WHAT YOU ARE ASKED TO DO.
Among these entries, how many lines have the string "needing" in them? Only the number is needed.

THE INPUT.
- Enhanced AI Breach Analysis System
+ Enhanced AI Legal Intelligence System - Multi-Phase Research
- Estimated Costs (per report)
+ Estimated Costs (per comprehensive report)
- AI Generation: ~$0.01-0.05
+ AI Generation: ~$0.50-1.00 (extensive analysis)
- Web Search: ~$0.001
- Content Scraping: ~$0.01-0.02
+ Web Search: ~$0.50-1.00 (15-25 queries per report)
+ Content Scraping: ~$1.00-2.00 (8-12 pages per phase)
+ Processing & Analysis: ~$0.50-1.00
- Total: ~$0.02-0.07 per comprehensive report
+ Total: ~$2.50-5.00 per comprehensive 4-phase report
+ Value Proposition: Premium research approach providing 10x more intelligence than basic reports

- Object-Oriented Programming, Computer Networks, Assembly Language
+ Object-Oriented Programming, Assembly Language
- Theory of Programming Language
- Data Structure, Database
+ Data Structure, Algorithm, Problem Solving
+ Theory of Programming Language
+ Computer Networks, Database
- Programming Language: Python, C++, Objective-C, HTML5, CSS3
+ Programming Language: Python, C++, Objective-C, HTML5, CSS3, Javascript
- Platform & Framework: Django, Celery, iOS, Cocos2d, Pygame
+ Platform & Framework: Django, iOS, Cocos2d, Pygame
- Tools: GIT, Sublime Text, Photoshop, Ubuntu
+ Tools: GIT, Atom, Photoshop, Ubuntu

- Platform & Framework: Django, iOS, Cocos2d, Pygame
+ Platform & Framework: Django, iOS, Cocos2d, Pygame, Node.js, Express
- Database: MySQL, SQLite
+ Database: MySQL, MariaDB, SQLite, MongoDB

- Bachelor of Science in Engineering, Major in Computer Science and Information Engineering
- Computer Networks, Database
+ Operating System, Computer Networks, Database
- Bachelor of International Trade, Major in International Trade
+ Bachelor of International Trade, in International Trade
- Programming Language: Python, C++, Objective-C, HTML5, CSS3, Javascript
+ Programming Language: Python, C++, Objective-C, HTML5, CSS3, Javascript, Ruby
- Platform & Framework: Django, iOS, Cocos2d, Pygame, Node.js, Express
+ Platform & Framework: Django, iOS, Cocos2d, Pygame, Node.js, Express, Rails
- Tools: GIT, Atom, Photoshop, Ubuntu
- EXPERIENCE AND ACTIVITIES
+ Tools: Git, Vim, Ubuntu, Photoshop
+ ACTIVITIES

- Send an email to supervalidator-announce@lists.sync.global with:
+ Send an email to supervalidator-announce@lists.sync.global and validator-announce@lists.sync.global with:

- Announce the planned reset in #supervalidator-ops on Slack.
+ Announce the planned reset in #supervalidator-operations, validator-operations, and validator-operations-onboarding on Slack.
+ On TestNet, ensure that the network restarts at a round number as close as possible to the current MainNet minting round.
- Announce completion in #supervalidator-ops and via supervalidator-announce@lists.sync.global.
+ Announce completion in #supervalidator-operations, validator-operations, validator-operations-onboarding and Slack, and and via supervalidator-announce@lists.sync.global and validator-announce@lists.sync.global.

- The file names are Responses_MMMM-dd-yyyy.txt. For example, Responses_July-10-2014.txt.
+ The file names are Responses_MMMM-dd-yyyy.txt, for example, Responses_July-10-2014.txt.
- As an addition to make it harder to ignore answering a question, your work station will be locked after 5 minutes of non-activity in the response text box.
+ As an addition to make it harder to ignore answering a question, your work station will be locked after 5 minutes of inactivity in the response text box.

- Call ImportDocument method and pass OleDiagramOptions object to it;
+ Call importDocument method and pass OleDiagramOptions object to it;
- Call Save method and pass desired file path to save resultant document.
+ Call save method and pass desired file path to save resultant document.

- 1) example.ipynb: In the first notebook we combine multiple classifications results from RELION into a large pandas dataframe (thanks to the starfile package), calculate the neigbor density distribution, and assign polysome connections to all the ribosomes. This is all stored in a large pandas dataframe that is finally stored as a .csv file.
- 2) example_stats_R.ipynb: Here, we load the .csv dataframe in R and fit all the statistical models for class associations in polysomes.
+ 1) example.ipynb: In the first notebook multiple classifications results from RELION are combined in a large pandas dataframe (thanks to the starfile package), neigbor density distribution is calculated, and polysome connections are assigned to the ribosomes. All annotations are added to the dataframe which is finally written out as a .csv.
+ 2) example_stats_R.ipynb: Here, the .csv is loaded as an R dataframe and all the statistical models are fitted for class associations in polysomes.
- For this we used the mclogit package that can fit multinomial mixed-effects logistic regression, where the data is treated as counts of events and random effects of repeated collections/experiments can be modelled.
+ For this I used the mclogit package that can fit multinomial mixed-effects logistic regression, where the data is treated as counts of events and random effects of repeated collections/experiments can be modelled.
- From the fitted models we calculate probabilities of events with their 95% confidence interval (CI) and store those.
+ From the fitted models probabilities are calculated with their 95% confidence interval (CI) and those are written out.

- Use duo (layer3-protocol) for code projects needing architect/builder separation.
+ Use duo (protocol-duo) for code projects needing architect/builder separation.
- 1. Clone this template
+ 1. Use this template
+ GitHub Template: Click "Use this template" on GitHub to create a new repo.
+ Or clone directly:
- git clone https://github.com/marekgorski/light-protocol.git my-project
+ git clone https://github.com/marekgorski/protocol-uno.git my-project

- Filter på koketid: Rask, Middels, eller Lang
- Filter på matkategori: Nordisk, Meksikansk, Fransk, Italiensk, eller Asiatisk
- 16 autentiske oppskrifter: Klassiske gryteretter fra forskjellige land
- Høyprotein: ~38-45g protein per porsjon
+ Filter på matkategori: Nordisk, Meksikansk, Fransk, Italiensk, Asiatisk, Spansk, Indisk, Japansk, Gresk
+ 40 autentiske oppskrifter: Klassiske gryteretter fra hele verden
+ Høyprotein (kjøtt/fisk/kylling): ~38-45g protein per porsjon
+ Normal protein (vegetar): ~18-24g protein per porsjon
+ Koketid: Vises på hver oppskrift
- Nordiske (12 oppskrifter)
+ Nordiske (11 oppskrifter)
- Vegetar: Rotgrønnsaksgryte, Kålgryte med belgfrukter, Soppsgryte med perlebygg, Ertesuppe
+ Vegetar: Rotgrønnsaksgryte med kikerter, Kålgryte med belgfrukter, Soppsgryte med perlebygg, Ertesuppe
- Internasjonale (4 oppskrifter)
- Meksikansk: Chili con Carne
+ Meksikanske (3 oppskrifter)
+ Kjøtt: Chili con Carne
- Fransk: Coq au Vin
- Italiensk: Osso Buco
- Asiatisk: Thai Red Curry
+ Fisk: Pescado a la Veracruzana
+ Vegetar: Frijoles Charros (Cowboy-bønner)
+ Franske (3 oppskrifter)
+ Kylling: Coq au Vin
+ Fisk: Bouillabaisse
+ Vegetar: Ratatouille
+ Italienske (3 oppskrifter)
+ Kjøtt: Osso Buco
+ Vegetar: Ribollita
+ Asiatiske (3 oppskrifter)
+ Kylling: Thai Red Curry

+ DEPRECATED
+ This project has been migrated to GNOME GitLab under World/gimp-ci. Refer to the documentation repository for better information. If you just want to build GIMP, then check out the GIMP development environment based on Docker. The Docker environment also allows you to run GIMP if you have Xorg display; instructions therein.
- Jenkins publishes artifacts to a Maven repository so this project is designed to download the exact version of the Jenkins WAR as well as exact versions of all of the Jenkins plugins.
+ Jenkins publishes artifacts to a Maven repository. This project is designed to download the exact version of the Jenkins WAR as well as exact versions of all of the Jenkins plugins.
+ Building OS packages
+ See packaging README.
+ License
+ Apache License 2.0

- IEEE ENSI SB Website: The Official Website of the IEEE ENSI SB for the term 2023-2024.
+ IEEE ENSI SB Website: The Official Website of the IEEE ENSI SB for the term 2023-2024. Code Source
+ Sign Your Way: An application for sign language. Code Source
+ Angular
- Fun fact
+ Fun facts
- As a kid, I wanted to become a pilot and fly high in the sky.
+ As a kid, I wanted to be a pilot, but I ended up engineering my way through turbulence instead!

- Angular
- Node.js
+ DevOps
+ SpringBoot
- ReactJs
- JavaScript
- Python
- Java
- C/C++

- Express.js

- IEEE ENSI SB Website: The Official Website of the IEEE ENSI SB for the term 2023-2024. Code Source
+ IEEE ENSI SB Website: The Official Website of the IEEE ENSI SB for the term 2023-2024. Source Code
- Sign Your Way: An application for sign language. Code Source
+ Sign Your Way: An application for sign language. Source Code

RESPONSE TO THIS TASK.
2